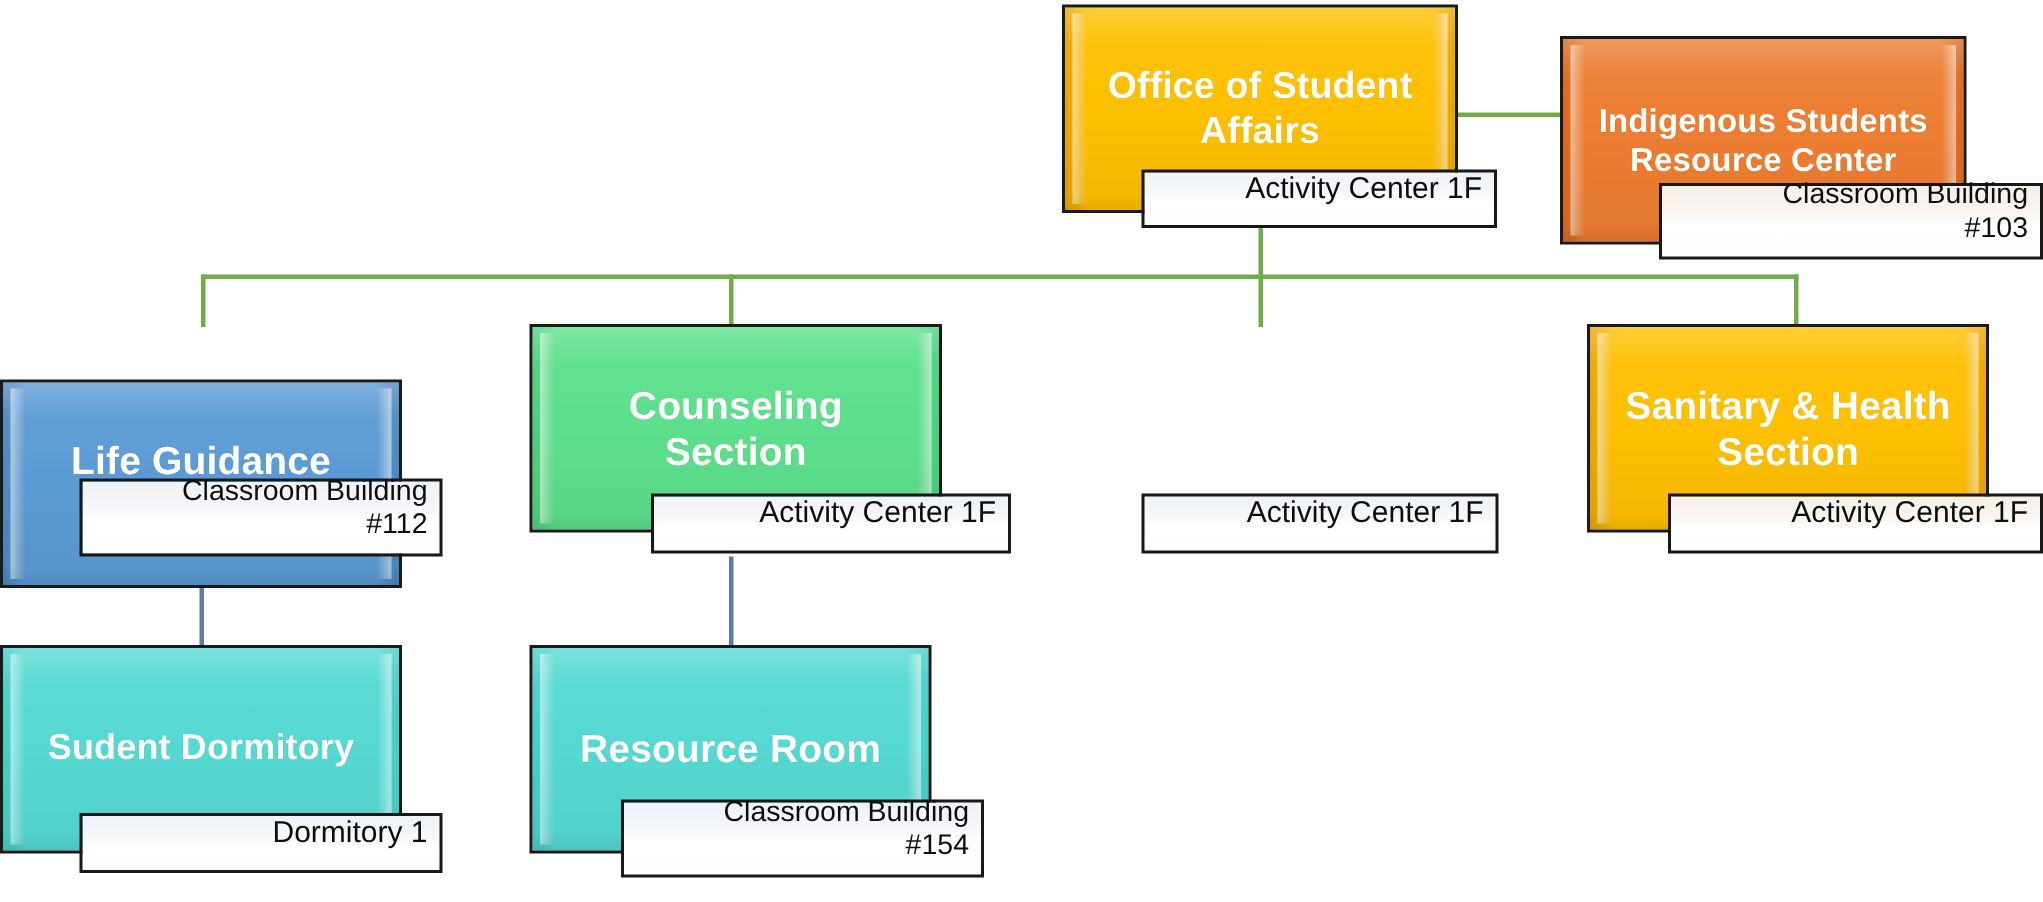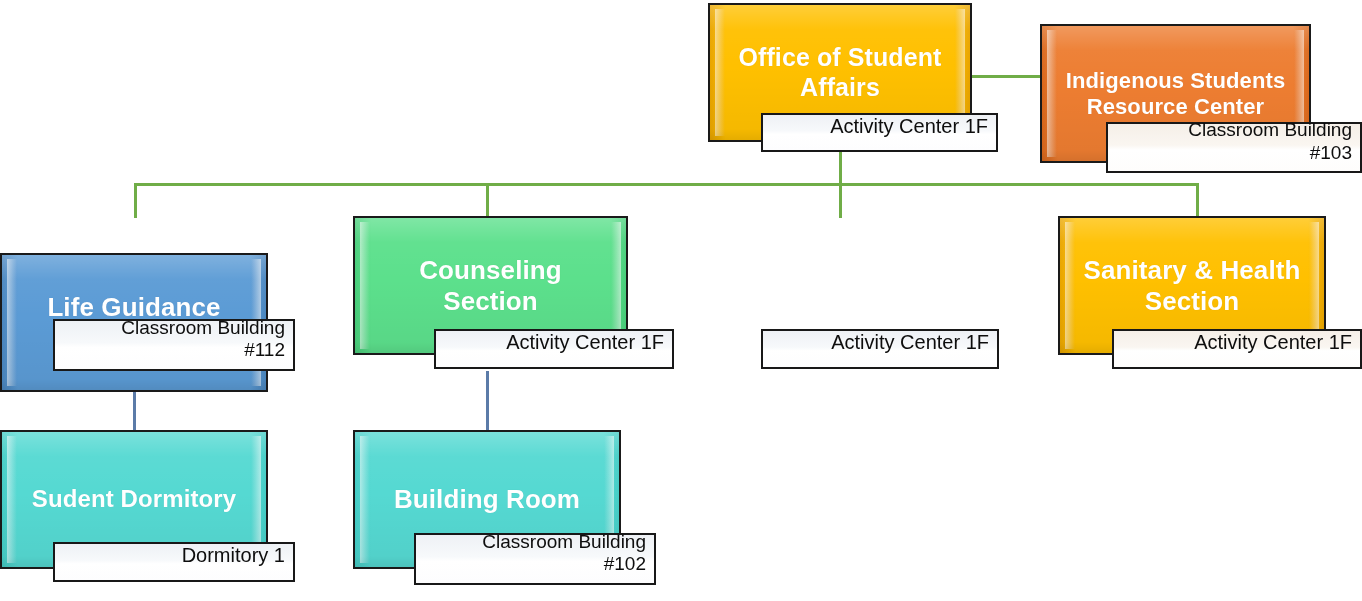--- a/index.html
+++ b/index.html
@@ -167,20 +167,20 @@
   </div>
 
   <div class="node c-teal" style="left:0px; top:430px; width:268px; height:139px; font-size:24px;">
     <span class="node-label">Sudent Dormitory</span>
   </div>
   <div class="callout" style="left:53px; top:542px; width:242px; height:40px; font-size:20px;">
     <span>Dormitory 1</span>
   </div>
 
   <div class="node c-teal" style="left:353px; top:430px; width:268px; height:139px; font-size:26px;">
-    <span class="node-label">Building Room</span>
+    <span class="node-label">Resource Room</span>
   </div>
   <div class="callout" style="left:414px; top:533px; width:242px; height:52px; font-size:19px; flex-direction:column; align-items:flex-end; justify-content:center;">
     <span>Classroom Building</span>
-    <span>#102</span>
+    <span>#154</span>
   </div>
 
 </div>
 
 </body></html>

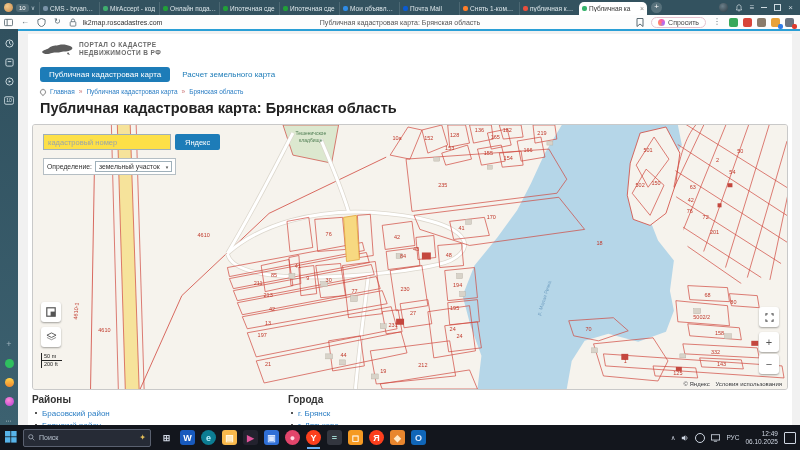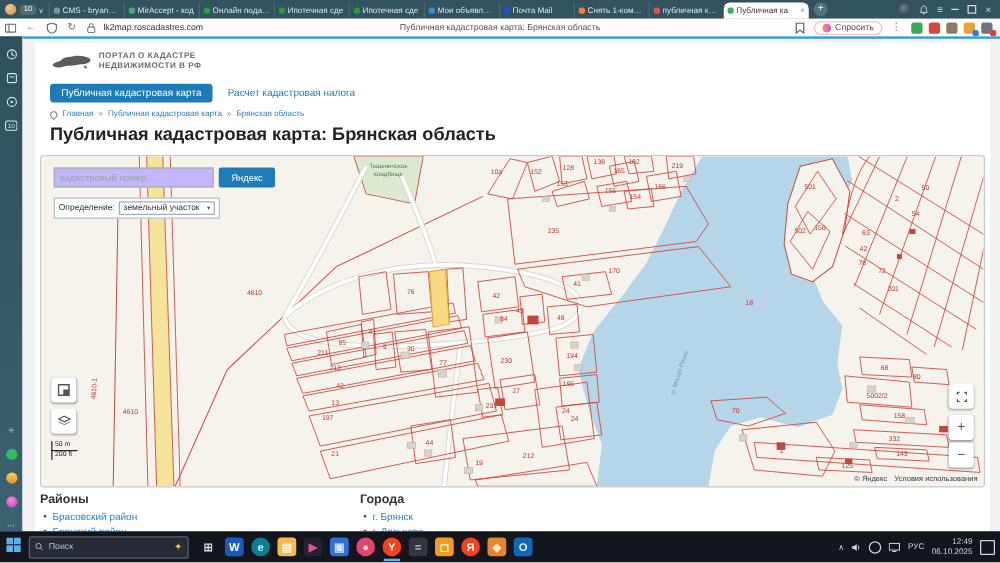--- a/index.html
+++ b/index.html
@@ -65,21 +65,21 @@
   .pin{width:4px;height:4px;border:1px solid #999;border-radius:50% 50% 50% 0;transform:rotate(-45deg);}
   #h1{position:absolute;left:12px;top:66px;font-size:14.5px;font-weight:bold;color:#222;}
   
   #map{position:absolute;left:4px;top:90px;width:754px;height:264px;border:1px solid #c9c9c9;
        border-radius:3px;overflow:hidden;background:#f6f3ed;}
   #map svg.base{position:absolute;left:0;top:0;width:100%;height:100%;}
   #map-labels{position:absolute;left:0;top:0;width:100%;height:100%;}
   .plabel{position:absolute;transform:translate(-50%,-50%);color:#c0392b;font-size:5.5px;white-space:nowrap;}
   .msearch{position:absolute;left:10px;top:9px;display:flex;align-items:center;}
   .msearch input{width:118px;height:14px;border:1px solid #9fb0ba;font-size:7.5px;padding:0 4px;
-                 font-family:"Liberation Sans",sans-serif;color:#333;background:#c4b5fd;}
+                 font-family:"Liberation Sans",sans-serif;color:#333;background:#fde047;}
   .msearch input::placeholder{color:#9aa5ab;}
   .findbtn{height:16px;background:#1d7cb8;color:#fff;border:none;font-size:7.5px;padding:0 10px;
            margin-left:4px;border-radius:2px;font-family:"Liberation Sans",sans-serif;}
   .mfilter{position:absolute;left:10px;top:33px;background:#fff;border:1px solid #b5bec4;
            display:flex;align-items:center;font-size:6.8px;color:#333;padding:2px 3px;gap:3px;}
   .mselect{border:1px solid #9fb0ba;padding:1px 3px;display:flex;gap:6px;align-items:center;background:#fff;}
   .mapbtn{position:absolute;width:20px;height:20px;background:#fff;border-radius:3px;
           box-shadow:0 1px 2px rgba(0,0,0,.35);display:flex;align-items:center;justify-content:center;color:#555;}
   .scale{position:absolute;left:8px;top:228px;font-size:5.5px;color:#222;line-height:7px;}
   .scale .ln{border-bottom:1px solid #222;border-left:1px solid #222;padding:0 4px 0 2px;}
@@ -262,21 +262,21 @@
           </svg>
       </div>
       <div class="slogot">
         <div>ПОРТАЛ О КАДАСТРЕ</div>
         <div>НЕДВИЖИМОСТИ В РФ</div>
       </div>
     </div>
 
     <div id="nav">
       <span class="navactive">Публичная кадастровая карта</span>
-      <span class="navlink">Расчет кадастровая налога</span>
+      <span class="navlink">Расчет земельного карта</span>
     </div>
 
     <div id="crumbs">
       <div class="pin"></div>
       <span class="bc">Главная</span>
       <span class="sep">»</span>
       <span class="bc">Публичная кадастровая карта</span>
       <span class="sep">»</span>
       <span class="bc">Брянская область</span>
     </div>

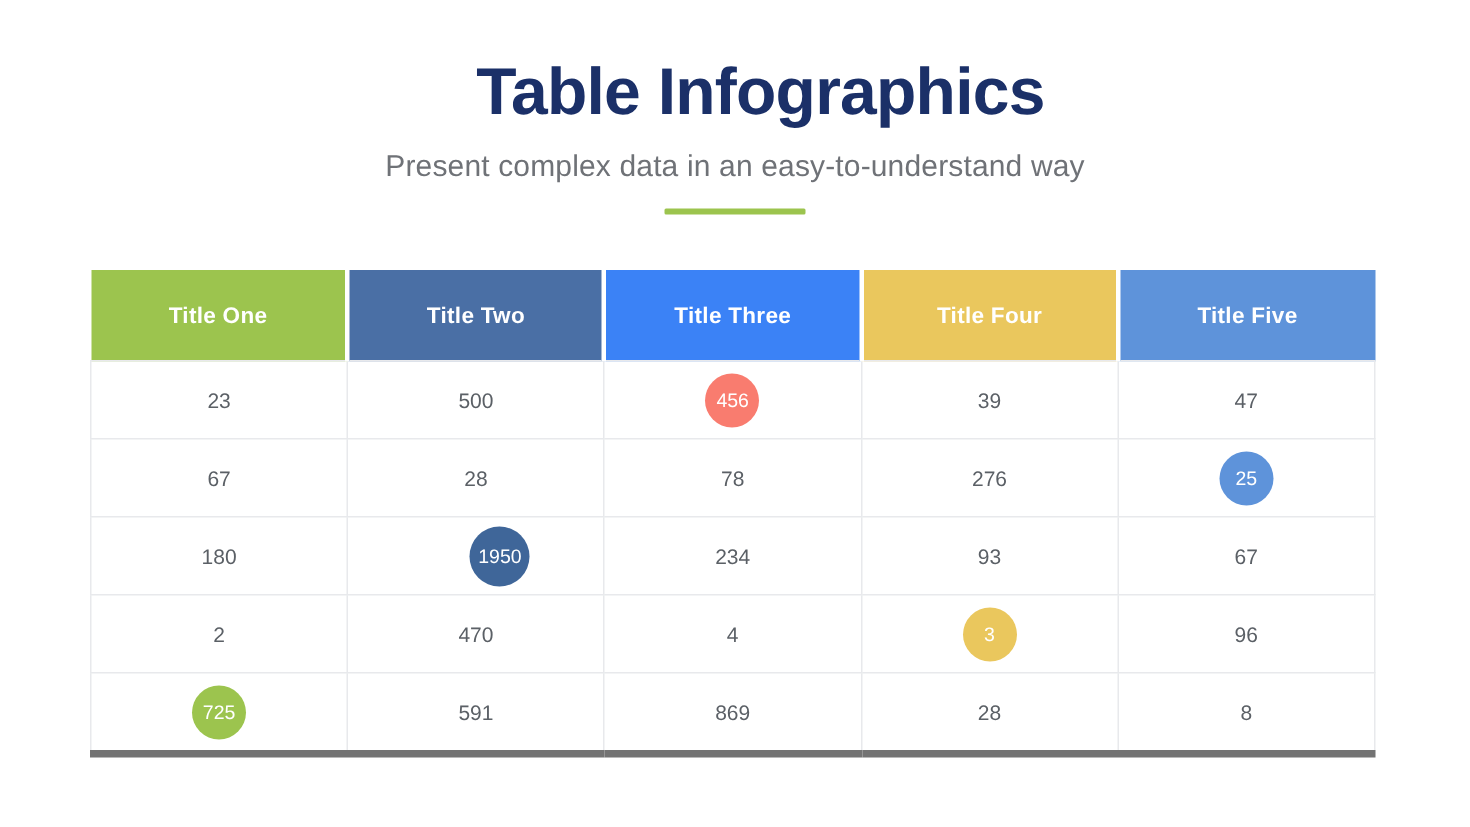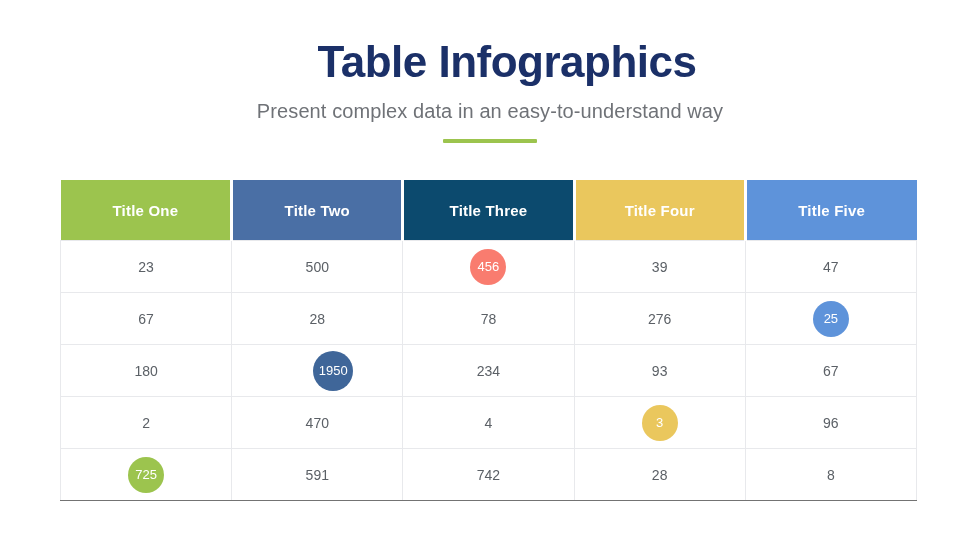--- a/index.html
+++ b/index.html
@@ -87,21 +87,21 @@
     font-size: 14px;
     color: #5b6066;
     border: 1px solid #e8e9ec;
     padding: 0;
     background: #ffffff;
   }
   table.infotable tbody tr td:first-child {
     border-left: 1px solid #e8e9ec;
   }
   table.infotable tbody tr:last-child td {
-    border-bottom: 1px solid #737373;
+    border-bottom: 5px solid #737373;
   }
 
   .cell-inner {
     display: flex;
     align-items: center;
     justify-content: center;
     height: 51px;
   }
   .bubble {
     display: inline-flex;
@@ -131,21 +131,21 @@
     <p class="subtitle">Present complex data in an easy-to-understand way</p>
     <div class="accent-rule"></div>
   </div>
 
   <div class="table-wrap">
     <table class="infotable">
       <thead>
         <tr id="header-row">
             <th style="background: rgb(156, 196, 78);">Title One</th>
             <th style="background: rgb(74, 111, 165);">Title Two</th>
-            <th style="background: #0c4a6e;">Title Three</th>
+            <th style="background: #3b82f6;">Title Three</th>
             <th style="background: rgb(234, 199, 93);">Title Four</th>
             <th style="background: rgb(94, 147, 218);">Title Five</th>
           </tr>
       </thead>
       <tbody id="table-body">
           <tr>
             <td>
               <div class="cell-inner">
                 <span>23</span>
               </div>
@@ -258,21 +258,21 @@
                 <span class="bubble" style="background: rgb(156, 196, 78);">725</span>
               </div>
             </td>
             <td>
               <div class="cell-inner">
                 <span>591</span>
               </div>
             </td>
             <td>
               <div class="cell-inner">
-                <span>742</span>
+                <span>869</span>
               </div>
             </td>
             <td>
               <div class="cell-inner">
                 <span>28</span>
               </div>
             </td>
             <td>
               <div class="cell-inner">
                 <span>8</span>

**WHAT YOU NEED TO DO**: Set the pictures aside and reproduce exactly the lines above, from the line holding "box-shadow:0 1px 2px" through the line holding "-87,21 +87,21 @@", both included, with nothing else.

**RESPONSE AREA**:
           box-shadow:0 1px 2px rgba(0,0,0,.35);display:flex;align-items:center;justify-content:center;color:#555;}
   .scale{position:absolute;left:8px;top:228px;font-size:5.5px;color:#222;line-height:7px;}
   .scale .ln{border-bottom:1px solid #222;border-left:1px solid #222;padding:0 4px 0 2px;}
@@ -262,21 +262,21 @@
           </svg>
       </div>
       <div class="slogot">
         <div>ПОРТАЛ О КАДАСТРЕ</div>
         <div>НЕДВИЖИМОСТИ В РФ</div>
       </div>
     </div>
 
     <div id="nav">
       <span class="navactive">Публичная кадастровая карта</span>
-      <span class="navlink">Расчет кадастровая налога</span>
+      <span class="navlink">Расчет земельного карта</span>
     </div>
 
     <div id="crumbs">
       <div class="pin"></div>
       <span class="bc">Главная</span>
       <span class="sep">»</span>
       <span class="bc">Публичная кадастровая карта</span>
       <span class="sep">»</span>
       <span class="bc">Брянская область</span>
     </div>

--- a/index.html
+++ b/index.html
@@ -87,21 +87,21 @@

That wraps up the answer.